**SOURCE INFORMATION**
§ §

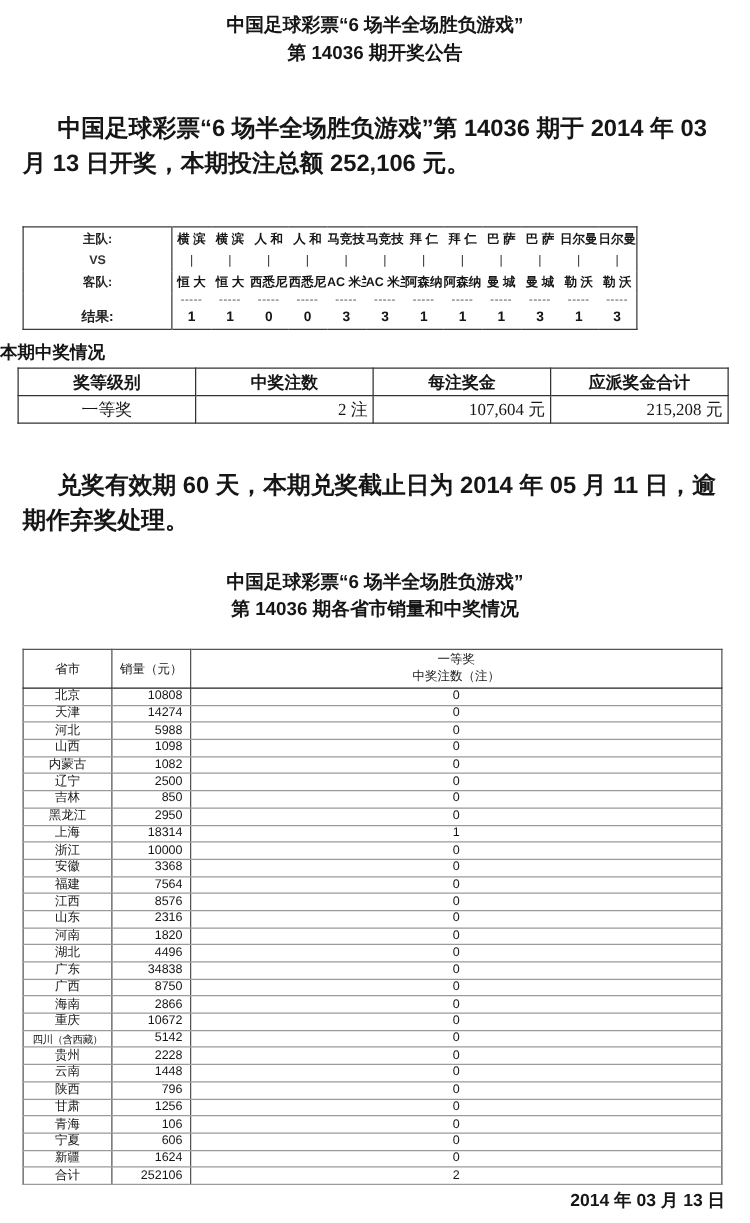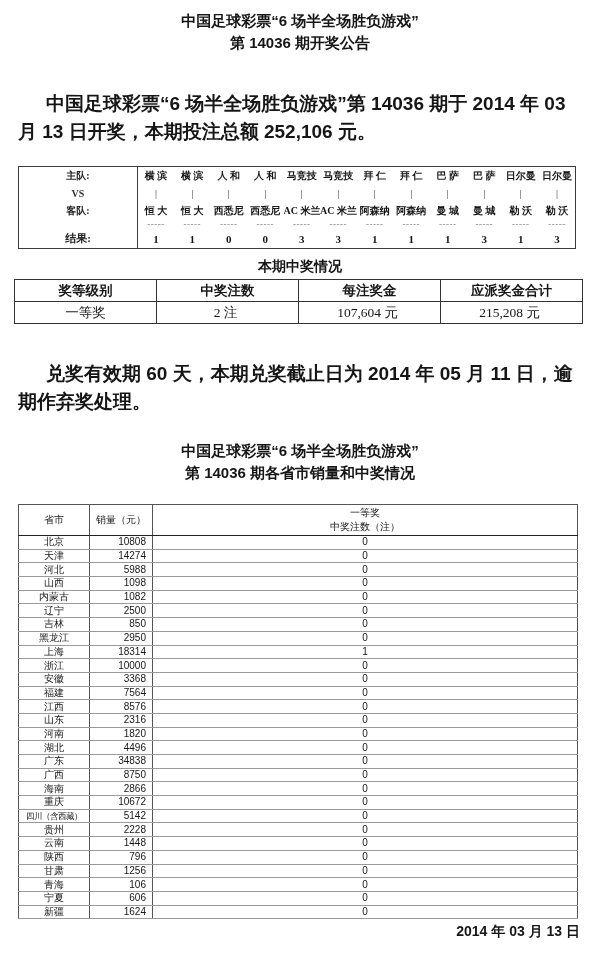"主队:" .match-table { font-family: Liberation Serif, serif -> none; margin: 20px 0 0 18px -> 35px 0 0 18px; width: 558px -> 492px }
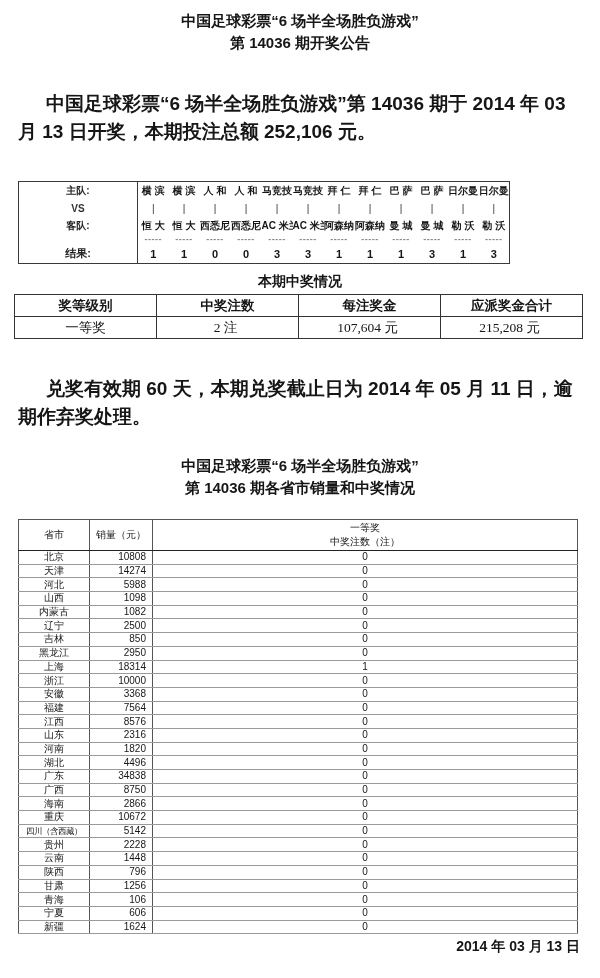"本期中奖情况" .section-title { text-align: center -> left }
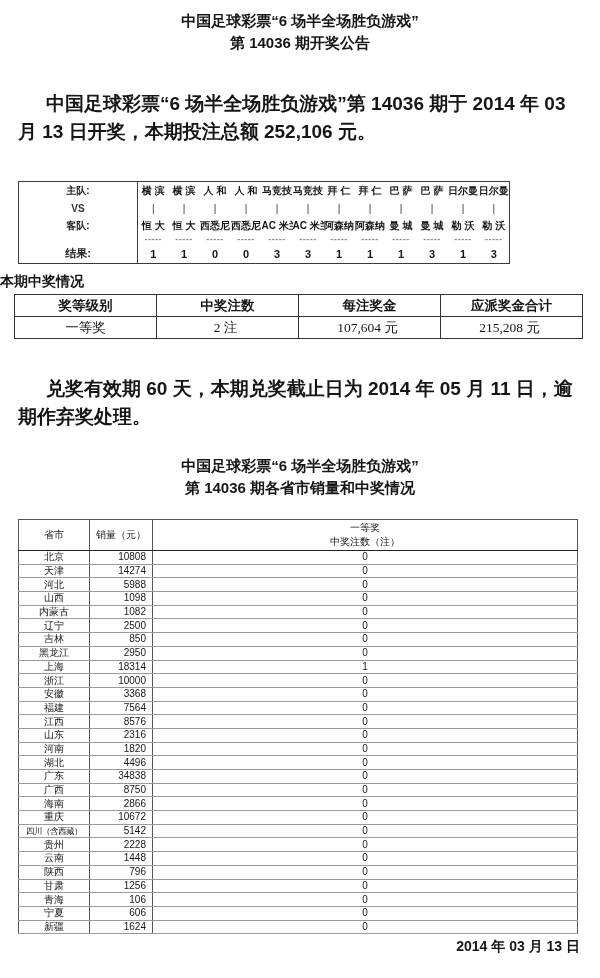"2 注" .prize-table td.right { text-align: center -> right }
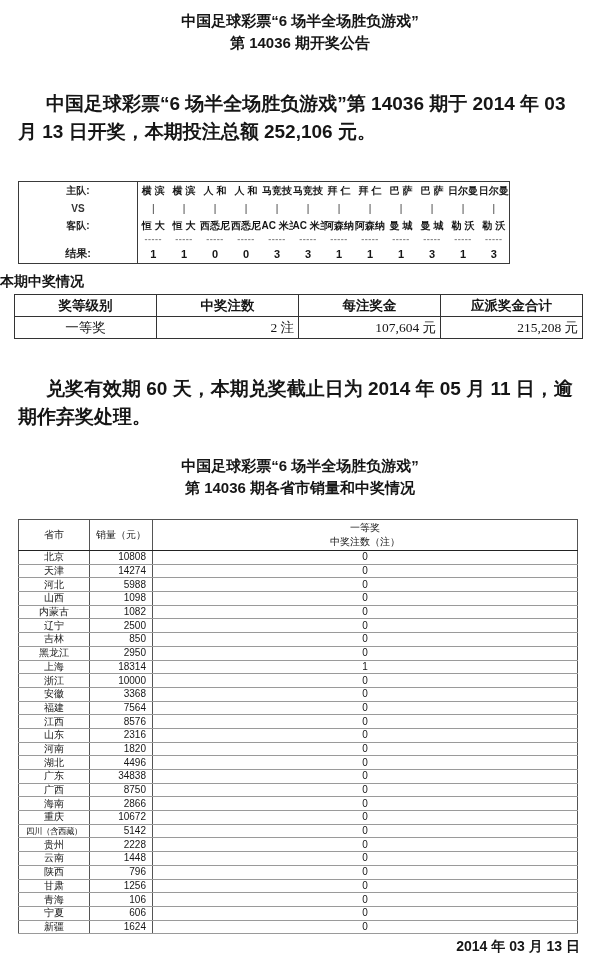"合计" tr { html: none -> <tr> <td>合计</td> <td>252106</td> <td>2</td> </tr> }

§ §

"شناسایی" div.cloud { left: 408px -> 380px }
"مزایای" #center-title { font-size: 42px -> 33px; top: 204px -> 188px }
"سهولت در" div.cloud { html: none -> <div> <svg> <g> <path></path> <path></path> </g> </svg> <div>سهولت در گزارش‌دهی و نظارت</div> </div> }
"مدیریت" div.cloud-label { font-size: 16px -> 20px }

§ §

Copy out, exactly and alone, the lines of the entries above between the ones holding "left: 408px ->" and "none -> <div>", inclusive.

"شناسایی" div.cloud { left: 408px -> 380px }
"مزایای" #center-title { font-size: 42px -> 33px; top: 204px -> 188px }
"سهولت در" div.cloud { html: none -> <div> <svg> <g> <path></path> <path></path> </g> </svg> <div>سهولت در گزارش‌دهی و نظارت</div> </div> }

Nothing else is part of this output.